Copy out every line of the data that has the word "right" somewhere in it.

Start of Given records

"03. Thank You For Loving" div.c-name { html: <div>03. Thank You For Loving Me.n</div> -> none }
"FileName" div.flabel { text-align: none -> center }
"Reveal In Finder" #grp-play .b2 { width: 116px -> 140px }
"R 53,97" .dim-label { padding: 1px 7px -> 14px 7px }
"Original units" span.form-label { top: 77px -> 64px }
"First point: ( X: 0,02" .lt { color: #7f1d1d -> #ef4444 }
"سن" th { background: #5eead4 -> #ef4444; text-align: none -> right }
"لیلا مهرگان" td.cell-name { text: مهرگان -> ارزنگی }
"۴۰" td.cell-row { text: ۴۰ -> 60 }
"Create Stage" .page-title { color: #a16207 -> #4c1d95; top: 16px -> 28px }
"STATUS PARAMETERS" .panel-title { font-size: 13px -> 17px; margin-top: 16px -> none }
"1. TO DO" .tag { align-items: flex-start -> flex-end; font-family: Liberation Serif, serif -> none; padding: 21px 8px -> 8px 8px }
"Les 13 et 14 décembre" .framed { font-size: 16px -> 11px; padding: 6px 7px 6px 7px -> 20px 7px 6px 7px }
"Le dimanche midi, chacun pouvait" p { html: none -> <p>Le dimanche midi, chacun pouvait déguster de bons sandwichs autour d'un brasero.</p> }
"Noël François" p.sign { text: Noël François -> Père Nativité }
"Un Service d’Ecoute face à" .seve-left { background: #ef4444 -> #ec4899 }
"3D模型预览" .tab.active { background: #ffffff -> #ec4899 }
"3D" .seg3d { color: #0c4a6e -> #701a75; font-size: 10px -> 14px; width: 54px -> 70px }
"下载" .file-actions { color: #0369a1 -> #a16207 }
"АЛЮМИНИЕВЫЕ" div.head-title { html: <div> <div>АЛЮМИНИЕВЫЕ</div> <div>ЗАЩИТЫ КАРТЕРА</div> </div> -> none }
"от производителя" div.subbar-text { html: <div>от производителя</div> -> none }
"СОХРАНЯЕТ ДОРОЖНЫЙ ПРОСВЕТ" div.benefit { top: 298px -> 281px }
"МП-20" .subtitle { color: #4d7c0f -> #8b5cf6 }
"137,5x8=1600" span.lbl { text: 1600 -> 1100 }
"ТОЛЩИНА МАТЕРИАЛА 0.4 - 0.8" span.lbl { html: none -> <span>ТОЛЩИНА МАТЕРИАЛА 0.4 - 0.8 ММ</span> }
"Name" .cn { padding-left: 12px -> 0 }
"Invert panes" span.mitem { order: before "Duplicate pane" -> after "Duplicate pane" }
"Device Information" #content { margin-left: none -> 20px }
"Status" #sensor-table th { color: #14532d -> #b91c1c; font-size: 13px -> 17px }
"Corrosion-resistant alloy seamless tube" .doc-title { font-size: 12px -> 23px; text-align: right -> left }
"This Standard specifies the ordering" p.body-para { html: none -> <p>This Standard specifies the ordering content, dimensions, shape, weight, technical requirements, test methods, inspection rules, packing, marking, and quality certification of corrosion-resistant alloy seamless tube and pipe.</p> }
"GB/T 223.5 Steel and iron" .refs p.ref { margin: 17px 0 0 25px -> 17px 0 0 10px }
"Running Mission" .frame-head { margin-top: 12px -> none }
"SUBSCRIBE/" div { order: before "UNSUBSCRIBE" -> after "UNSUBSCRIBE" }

End of Given records

Written answer>
"سن" th { background: #5eead4 -> #ef4444; text-align: none -> right }
"Corrosion-resistant alloy seamless tube" .doc-title { font-size: 12px -> 23px; text-align: right -> left }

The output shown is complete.